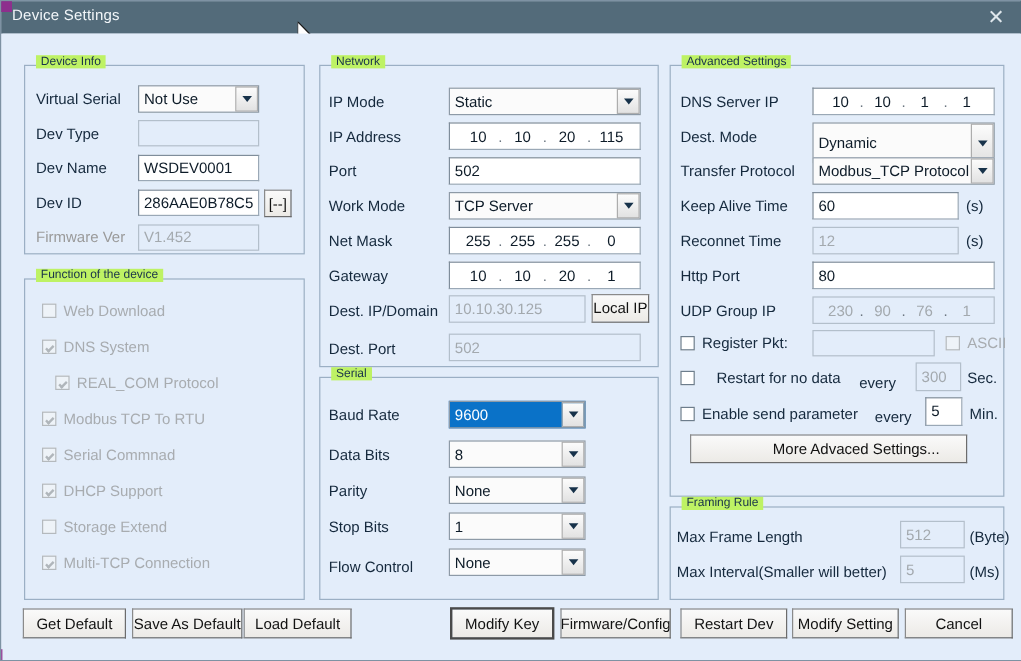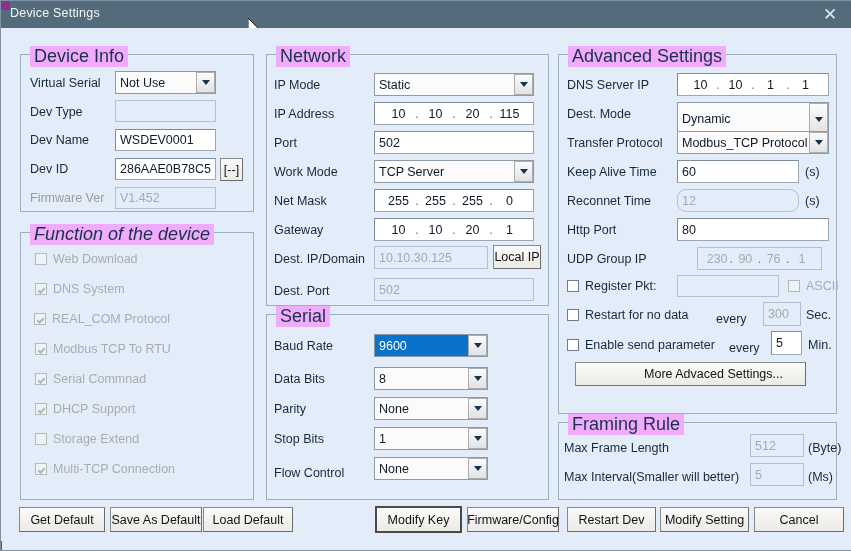--- a/index.html
+++ b/index.html
@@ -42,8 +42,8 @@
     position:absolute;border:1px solid #9bafc4;background:transparent;
   }
   .group > .legend{
-    position:absolute;top:-9px;left:9px;background:#f0abfc;
-    padding:0 4px;font-size:18px;color:#18324a;white-space:nowrap;
+    position:absolute;top:-9px;left:9px;background:#bef264;
+    padding:0 4px;font-size:10px;color:#18324a;white-space:nowrap;
   }
   .lbl{
     position:absolute;font-size:12.5px;color:#15293d;white-space:nowrap;

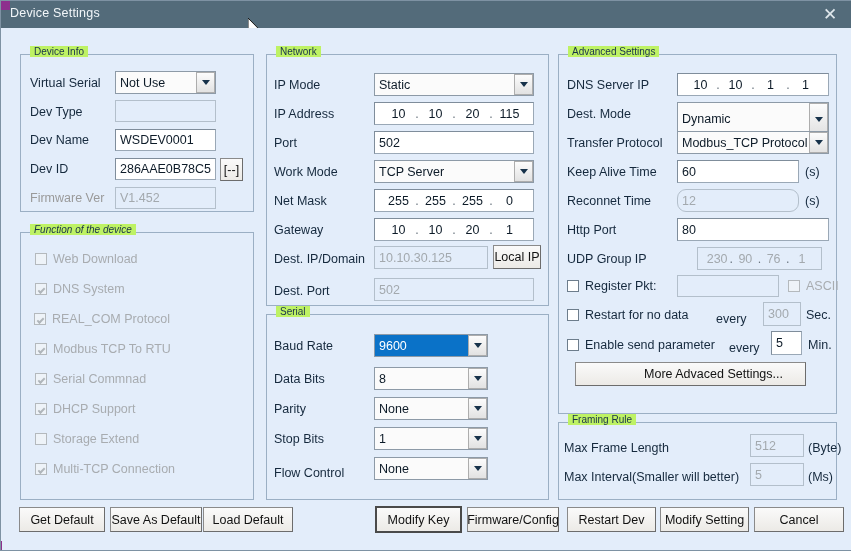--- a/index.html
+++ b/index.html
@@ -356,7 +356,7 @@
     <div class="lbl" style="left:803px;top:137px;">(s)</div>
 
     <div class="lbl" style="left:565px;top:166px;">Reconnet Time</div>
-    <div class="tf ro" style="left:675px;top:161px;width:122px;height:23px;border-radius:9px;">
+    <div class="tf ro" style="left:675px;top:161px;width:122px;height:23px;">
       <span>12</span>
     </div>
     <div class="lbl" style="left:803px;top:166px;">(s)</div>

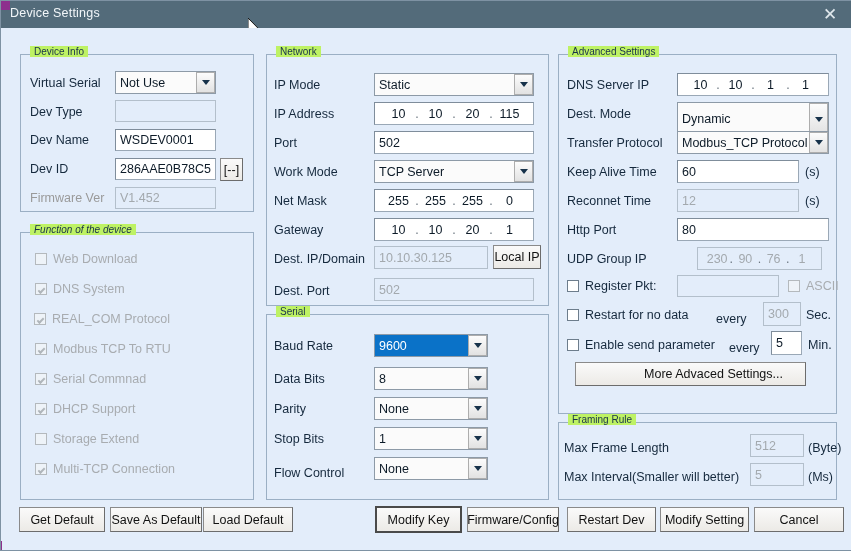--- a/index.html
+++ b/index.html
@@ -169,7 +169,7 @@
       <span>V1.452</span>
     </div>
 
-    <div class="group" style="left:18px;top:204px;width:232px;height:266px;font-style:italic;">
+    <div class="group" style="left:18px;top:204px;width:232px;height:266px;">
       <div class="legend">Function of the device</div>
     </div>
     <div class="chk" style="left:33px;top:224px;">

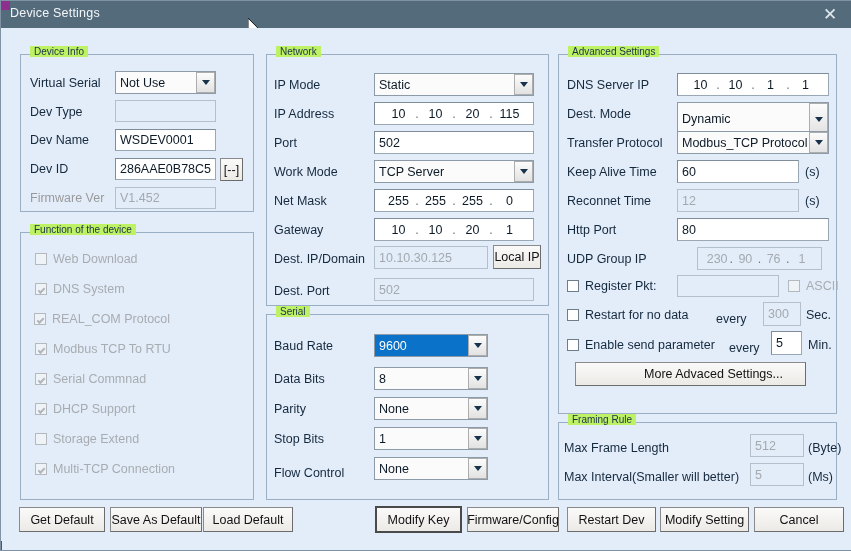--- a/index.html
+++ b/index.html
@@ -367,7 +367,7 @@
     </div>
 
     <div class="lbl" style="left:565px;top:224px;">UDP Group IP</div>
-    <div class="tf ro ip" style="left:675px;top:219px;width:125px;height:23px;margin-left:20px;">
+    <div class="tf ro ip" style="left:675px;top:219px;width:152px;height:23px;">
       <span class="seg">230</span>
         <span class="dot">.</span>
       <span class="seg">90</span>

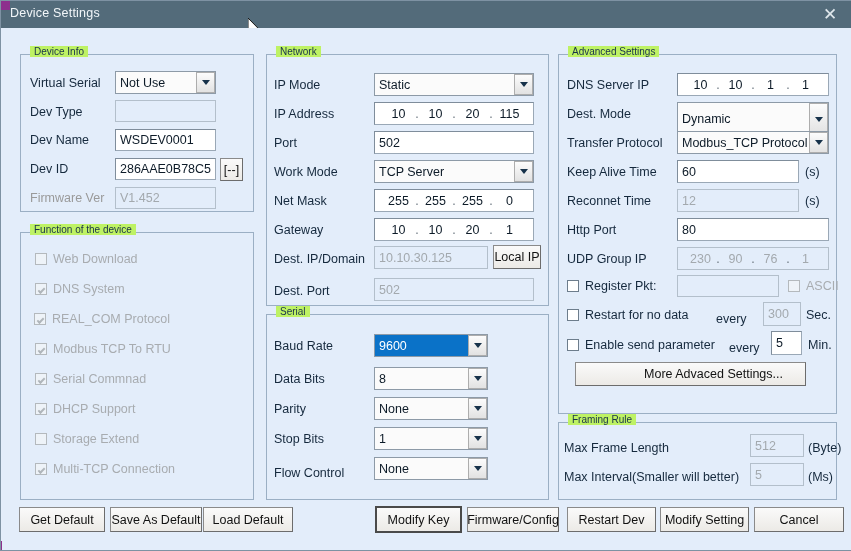--- a/index.html
+++ b/index.html
@@ -180,7 +180,7 @@
       <span class="box on"></span>
       <span class="ctext">DNS System</span>
     </div>
-    <div class="chk" style="left:32px;top:284px;">
+    <div class="chk" style="left:44px;top:284px;">
       <span class="box on"></span>
       <span class="ctext">REAL_COM Protocol</span>
     </div>

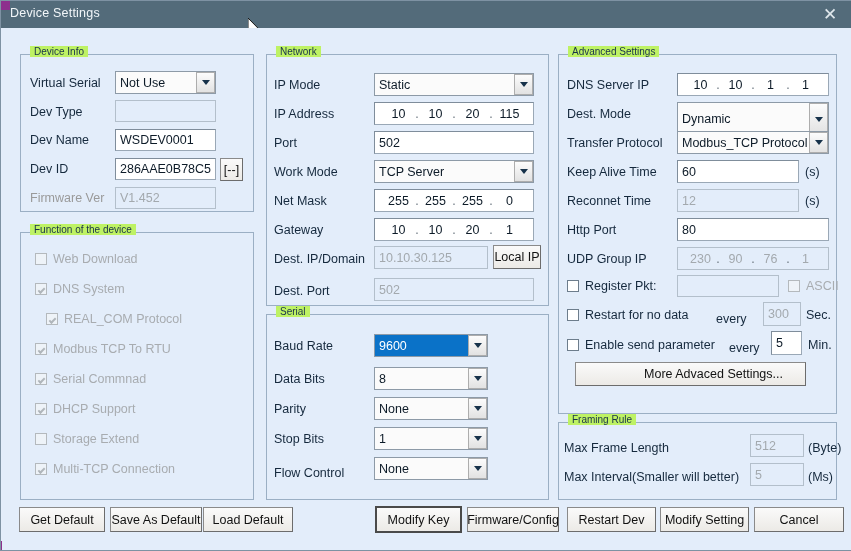--- a/index.html
+++ b/index.html
@@ -389,7 +389,7 @@
       <span class="ctext">ASCII</span>
     </div>
 
-    <div class="chk" style="left:565px;top:280px;">
+    <div class="chk" style="left:565px;top:280px;gap:12px;">
       <span class="box act"></span>
       <span class="ctext live">Restart for no data</span>
     </div>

▬▬▬▬▬▬▬▬▬▬

_Problem details_
What's needed is an exact copy of every entry, minus the pictures.

_Exercise output_
--- a/index.html
+++ b/index.html
@@ -42,8 +42,8 @@
     position:absolute;border:1px solid #9bafc4;background:transparent;
   }
   .group > .legend{
-    position:absolute;top:-9px;left:9px;background:#f0abfc;
-    padding:0 4px;font-size:18px;color:#18324a;white-space:nowrap;
+    position:absolute;top:-9px;left:9px;background:#bef264;
+    padding:0 4px;font-size:10px;color:#18324a;white-space:nowrap;
   }
   .lbl{
     position:absolute;font-size:12.5px;color:#15293d;white-space:nowrap;

--- a/index.html
+++ b/index.html
@@ -356,7 +356,7 @@
     <div class="lbl" style="left:803px;top:137px;">(s)</div>
 
     <div class="lbl" style="left:565px;top:166px;">Reconnet Time</div>
-    <div class="tf ro" style="left:675px;top:161px;width:122px;height:23px;border-radius:9px;">
+    <div class="tf ro" style="left:675px;top:161px;width:122px;height:23px;">
       <span>12</span>
     </div>
     <div class="lbl" style="left:803px;top:166px;">(s)</div>

--- a/index.html
+++ b/index.html
@@ -169,7 +169,7 @@
       <span>V1.452</span>
     </div>
 
-    <div class="group" style="left:18px;top:204px;width:232px;height:266px;font-style:italic;">
+    <div class="group" style="left:18px;top:204px;width:232px;height:266px;">
       <div class="legend">Function of the device</div>
     </div>
     <div class="chk" style="left:33px;top:224px;">

--- a/index.html
+++ b/index.html
@@ -367,7 +367,7 @@
     </div>
 
     <div class="lbl" style="left:565px;top:224px;">UDP Group IP</div>
-    <div class="tf ro ip" style="left:675px;top:219px;width:125px;height:23px;margin-left:20px;">
+    <div class="tf ro ip" style="left:675px;top:219px;width:152px;height:23px;">
       <span class="seg">230</span>
         <span class="dot">.</span>
       <span class="seg">90</span>

--- a/index.html
+++ b/index.html
@@ -180,7 +180,7 @@
       <span class="box on"></span>
       <span class="ctext">DNS System</span>
     </div>
-    <div class="chk" style="left:32px;top:284px;">
+    <div class="chk" style="left:44px;top:284px;">
       <span class="box on"></span>
       <span class="ctext">REAL_COM Protocol</span>
     </div>

--- a/index.html
+++ b/index.html
@@ -389,7 +389,7 @@
       <span class="ctext">ASCII</span>
     </div>
 
-    <div class="chk" style="left:565px;top:280px;">
+    <div class="chk" style="left:565px;top:280px;gap:12px;">
       <span class="box act"></span>
       <span class="ctext live">Restart for no data</span>
     </div>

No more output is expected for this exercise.